Otonomi Daerah: Putusan ini memperkuat prinsip otonomi daerah, di mana daerah memiliki kewenangan untuk mengatur dan mengurus sendiri urusan pemerintahan dan kepentingan masyarakat setempat.Dasar permohonan uji materiil dalam kasus ini adalah adanya dugaan pelanggaran terhadap prinsip-prinsip dasar dalam negara hukum, yaitu prinsip supremasi hukum, pembagian kekuasaan, dan otonomi daerah. Mahkamah Agung, dengan
mengabulkan permohonan tersebut, telah menegaskan kembali pentingnya prinsip-prinsip tersebut dalam sistem ketatanegaraan Indonesia.
C. Berdasarkan pokok perkara di atas, hal-hal yang diminta untuk diputus oleh Mahkamah Agung adalah sebagai berikut:
Mahkamah Agung diminta untuk memberikan putusan atas permohonan uji materiil yang diajukan oleh DPRD Provinsi Sumatera Barat terhadap Peraturan Pemerintah Nomor 110 Tahun 2000 tentang Kedudukan Keuangan DPRD.
Secara spesifik, Mahkamah Agung diminta untuk memutuskan apakah:
Peraturan Pemerintah Nomor 110 Tahun 2000 bertentangan dengan Undang-Undang Dasar 1945: Pemohon berpendapat bahwa PP tersebut telah melanggar prinsip-prinsip dasar dalam UUD 1945, seperti prinsip pembagian kekuasaan dan prinsip otonomi daerah.
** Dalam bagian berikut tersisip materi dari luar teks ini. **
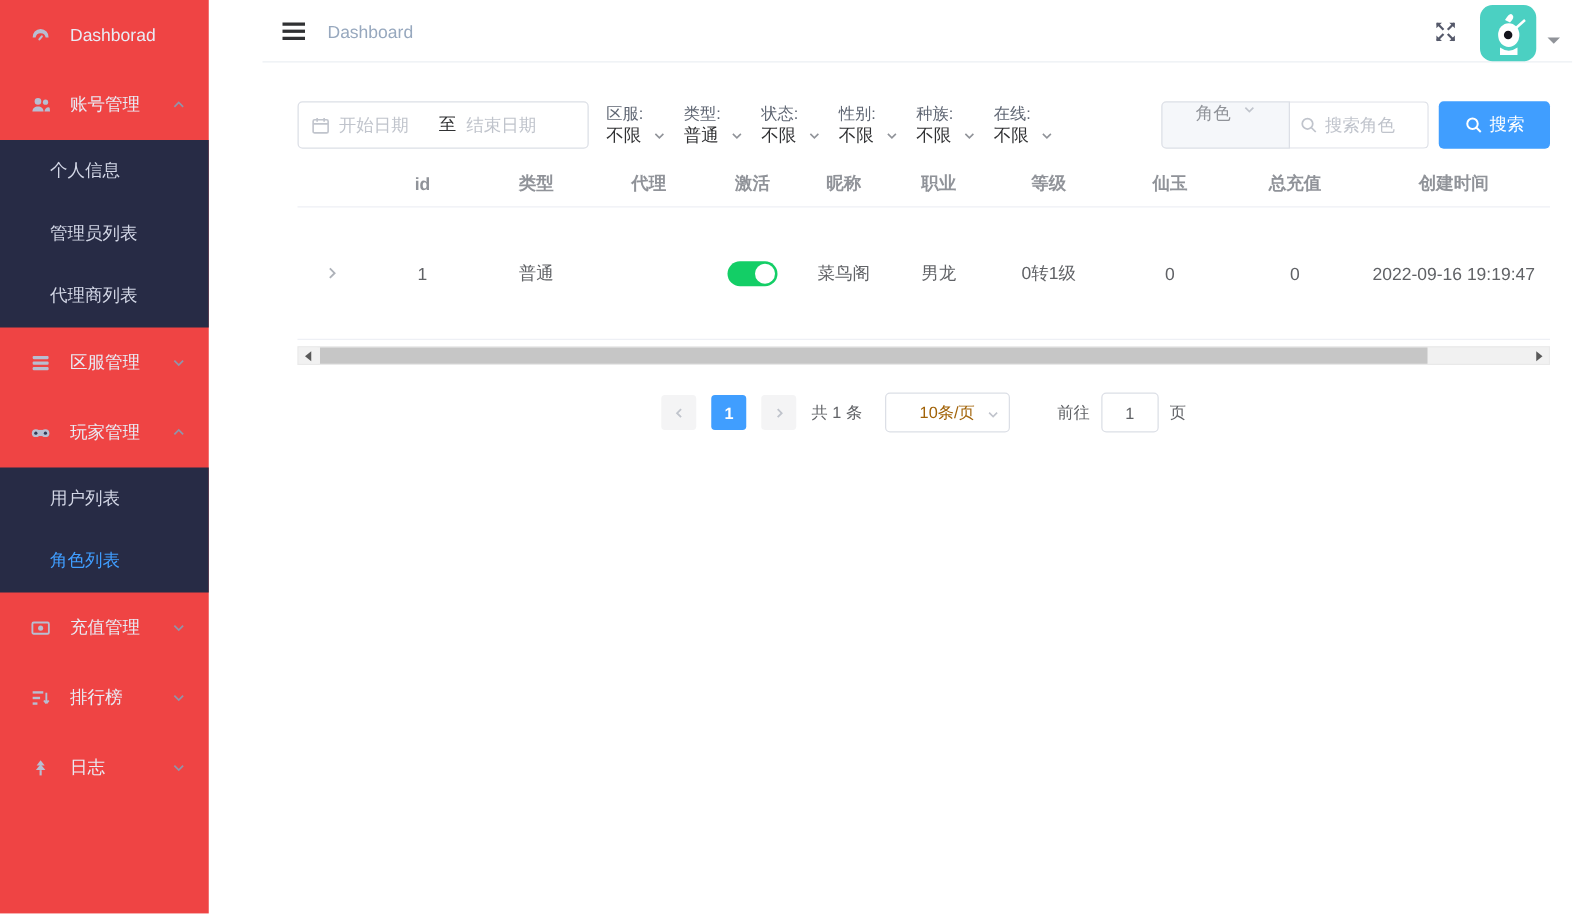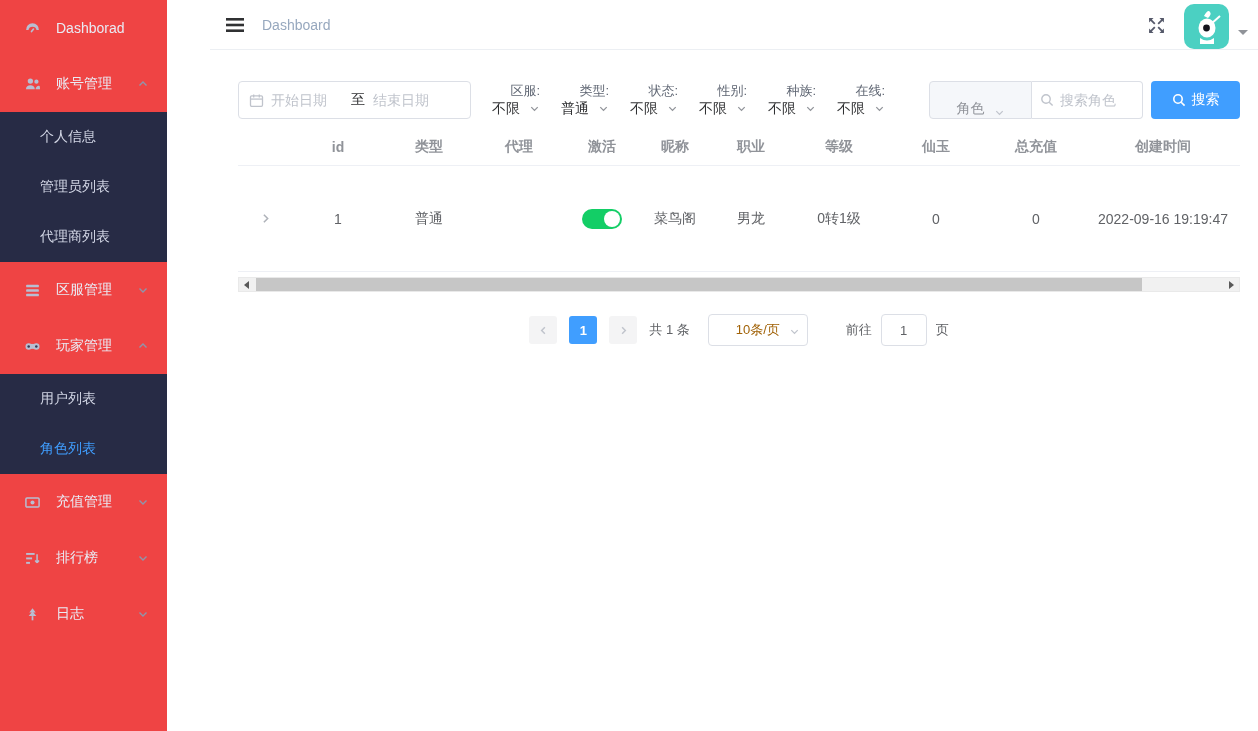--- a/index.html
+++ b/index.html
@@ -36,7 +36,7 @@
   .date-range input { border:none; outline:none; width:72px; font-size:14px; color:#0c4a6e; font-family:inherit; background:transparent; }
   .date-range input::placeholder { color:#c0c4cc; }
   .date-sep { font-size:14px; color:#303133; margin:0 8px; }
-  .filter-select { margin-left:21px; cursor:pointer; flex:0 0 auto;text-align:right; }
+  .filter-select { margin-left:14px; cursor:pointer; flex:0 0 auto; }
   .fs-label { font-size:13px; color:#5f6673; line-height:17px; }
   .fs-value-row { display:flex; align-items:center; line-height:19px; }
   .fs-value { font-size:14px; color:#303133; }

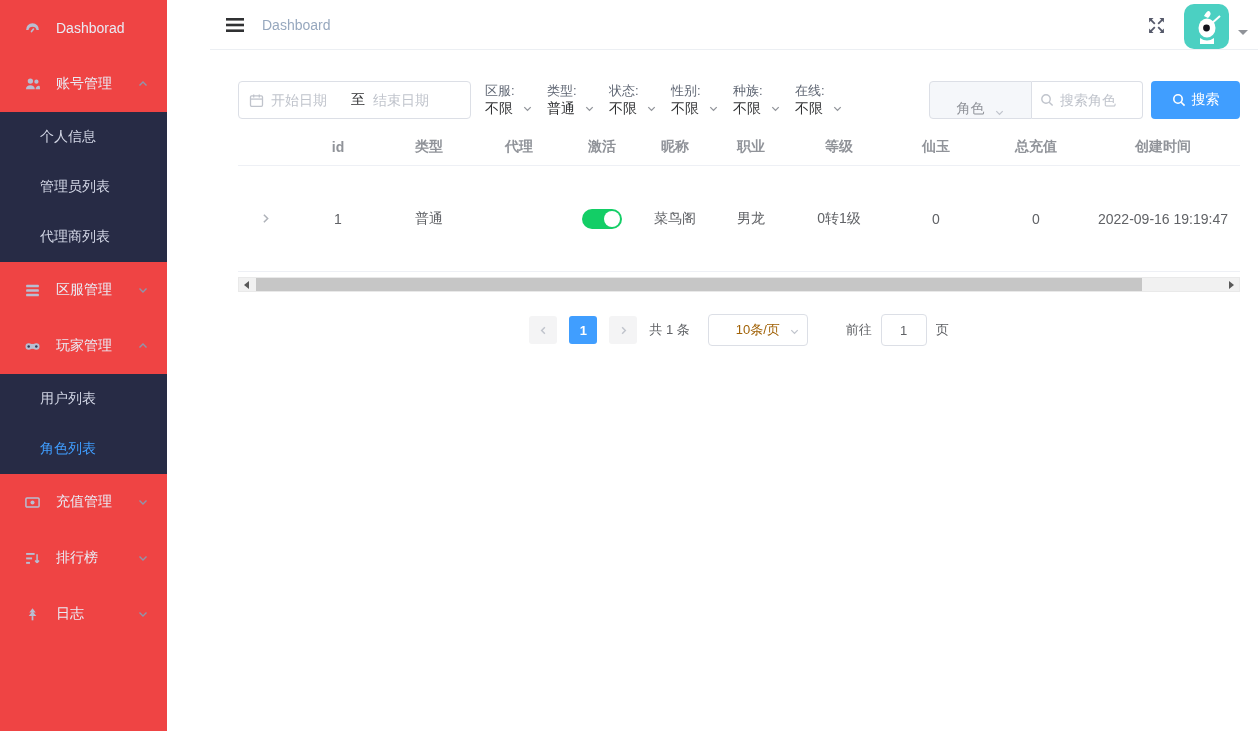--- a/index.html
+++ b/index.html
@@ -42,7 +42,7 @@
   .fs-value { font-size:14px; color:#303133; }
   .fs-caret { width:11px; height:11px; color:#909399; margin-left:9px; }
   .search-group { margin-left:auto; display:flex; align-items:center; }
-  .cat-select { width:103px; height:38px; background:#f5f7fa; border:1px solid #dcdfe6; border-radius:4px 0 0 4px; display:flex; align-items:flex-end; justify-content:center; cursor:pointer; }
+  .cat-select { width:103px; height:38px; background:#f5f7fa; border:1px solid #dcdfe6; border-radius:4px 0 0 4px; display:flex; align-items:flex-start; justify-content:center; cursor:pointer; }
   .cat-select .cs-text { font-size:14px; color:#909399; }
   .cat-select .fs-caret { color:#c0c4cc; }
   .search-input-wrap { width:111px; height:38px; border:1px solid #dcdfe6; border-left:none; border-radius:0 4px 4px 0; display:flex; align-items:center; padding:0 8px; }

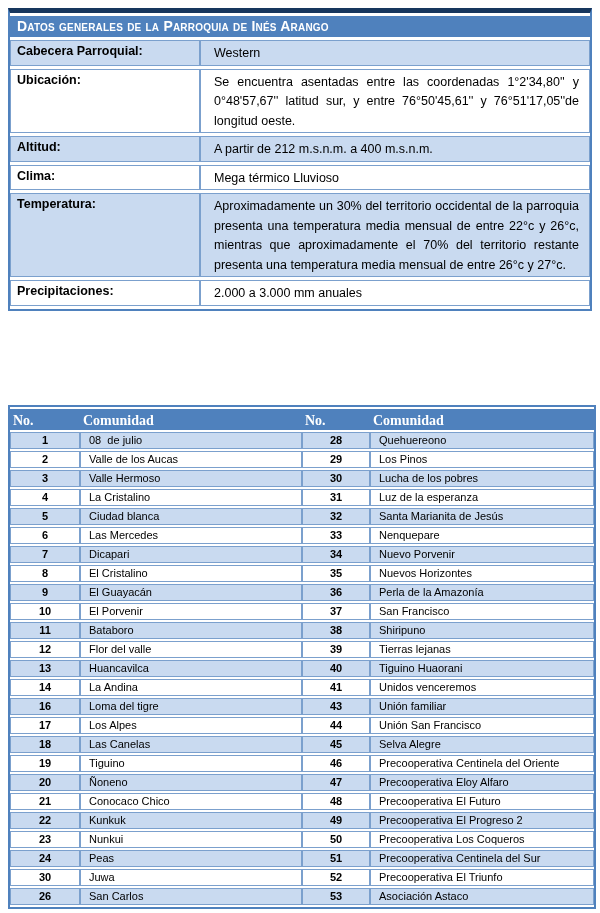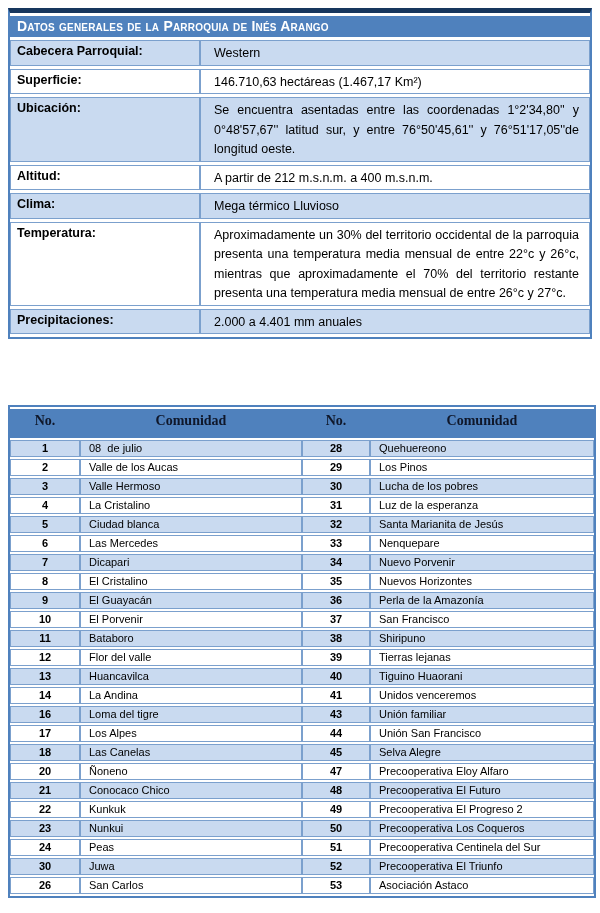--- a/index.html
+++ b/index.html
@@ -106,10 +106,6 @@
         <tr>
           <td class="label">Cabecera Parroquial:</td>
           <td class="value">Western</td>
-        </tr>
-        <tr>
-          <td class="label">Superficie:</td>
-          <td class="value">146.710,63 hectáreas (1.467,17 Km²)</td>
         </tr>
         <tr>
           <td class="label">Ubicación:</td>

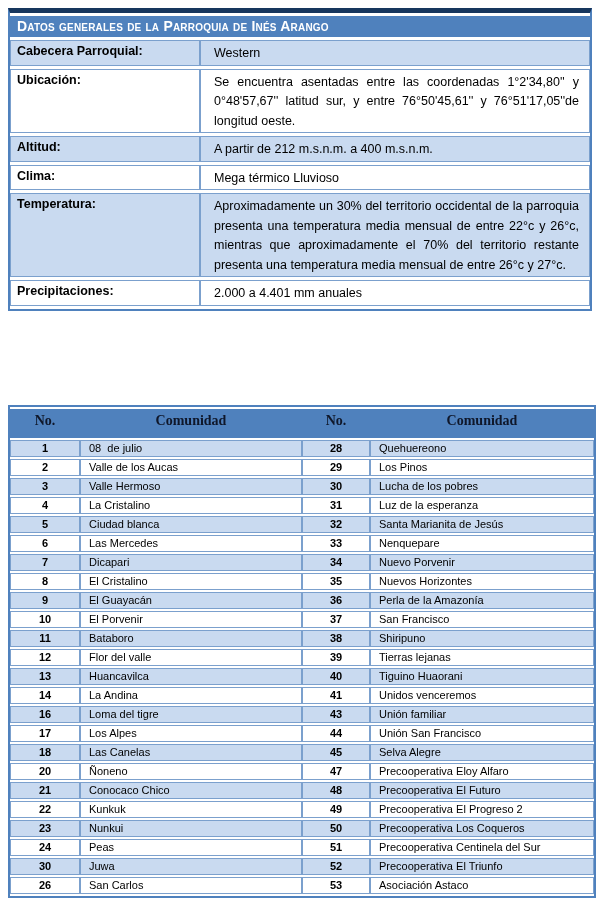--- a/index.html
+++ b/index.html
@@ -125,7 +125,7 @@
         </tr>
         <tr>
           <td class="label">Precipitaciones:</td>
-          <td class="value">2.000 a 4.401 mm anuales</td>
+          <td class="value">2.000 a 3.000 mm anuales</td>
         </tr>
       </tbody>
   </table>

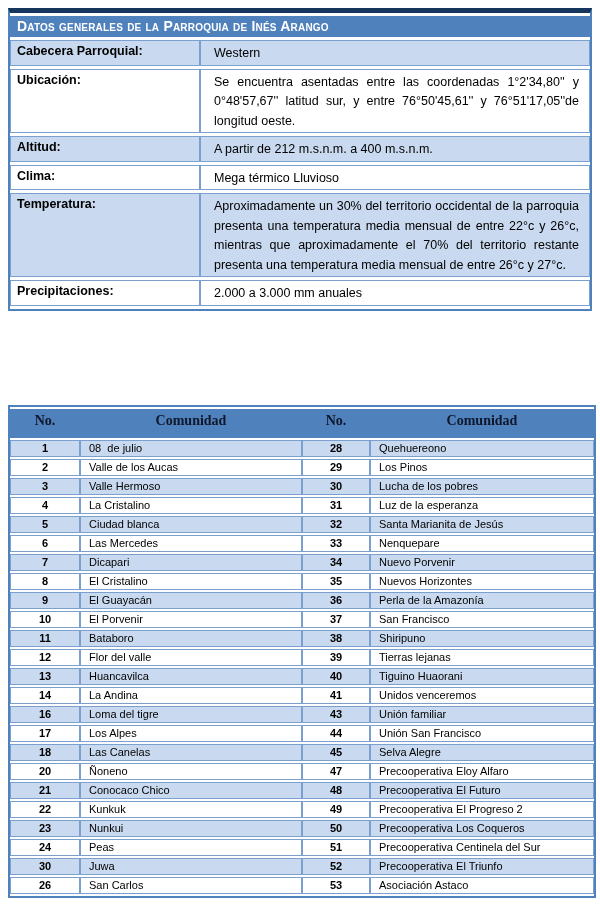--- a/index.html
+++ b/index.html
@@ -64,12 +64,12 @@
   }
   table.comm-table th {
     background: #4F81BD;
-    color: #0f172a;
+    color: #ffffff;
     font-family: "Liberation Serif", serif;
     font-size: 14px;
     font-weight: bold;
-    text-align: center;
-    padding: 3px 2px 8px 2px;
+    text-align: left;
+    padding: 3px 2px 0 2px;
     border: 1px solid #4F81BD;
   }
   table.comm-table td {

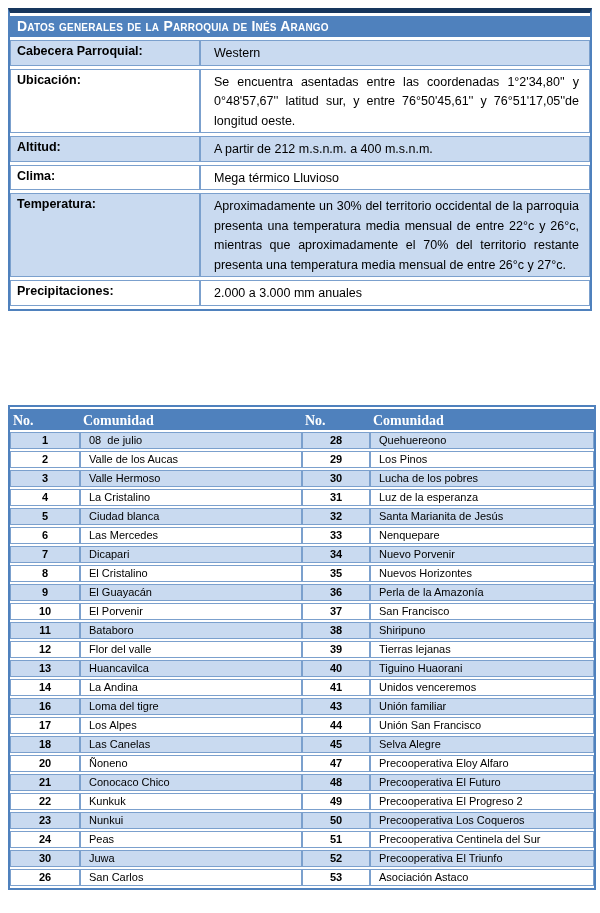--- a/index.html
+++ b/index.html
@@ -249,6 +249,12 @@
           <td class="name">Selva Alegre</td>
         </tr>
         <tr>
+          <td class="num">19</td>
+          <td class="name">Tiguino</td>
+          <td class="num">46</td>
+          <td class="name">Precooperativa Centinela del Oriente</td>
+        </tr>
+        <tr>
           <td class="num">20</td>
           <td class="name">Ñoneno</td>
           <td class="num">47</td>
Peraturan Pemerintah Nomor 110 Tahun 2000 bertentangan dengan Undang-Undang Nomor 4 Tahun 1999 tentang Susunan dan Kedudukan MPR, DPR, DPRD dan Undang- Undang Nomor 22 Tahun 1999 tentang Pemerintahan Daerah: Pemohon berargumen bahwa PP tersebut telah melanggar ketentuan-ketentuan dalam kedua undang-undang tersebut yang mengatur tentang kewenangan DPRD dalam menentukan anggaran.
Alasan-alasan yang diajukan oleh pemohon untuk membatalkan PP tersebut adalah:
Pelanggaran Prinsip Pembagian Kekuasaan: PP tersebut dianggap telah mengambil alih kewenangan DPRD yang seharusnya menjadi wewenang legislatif.
Pelanggaran Prinsip Otonomi Daerah: Peraturan tersebut dinilai telah mengurangi otonomi daerah, khususnya dalam hal pengelolaan keuangan daerah.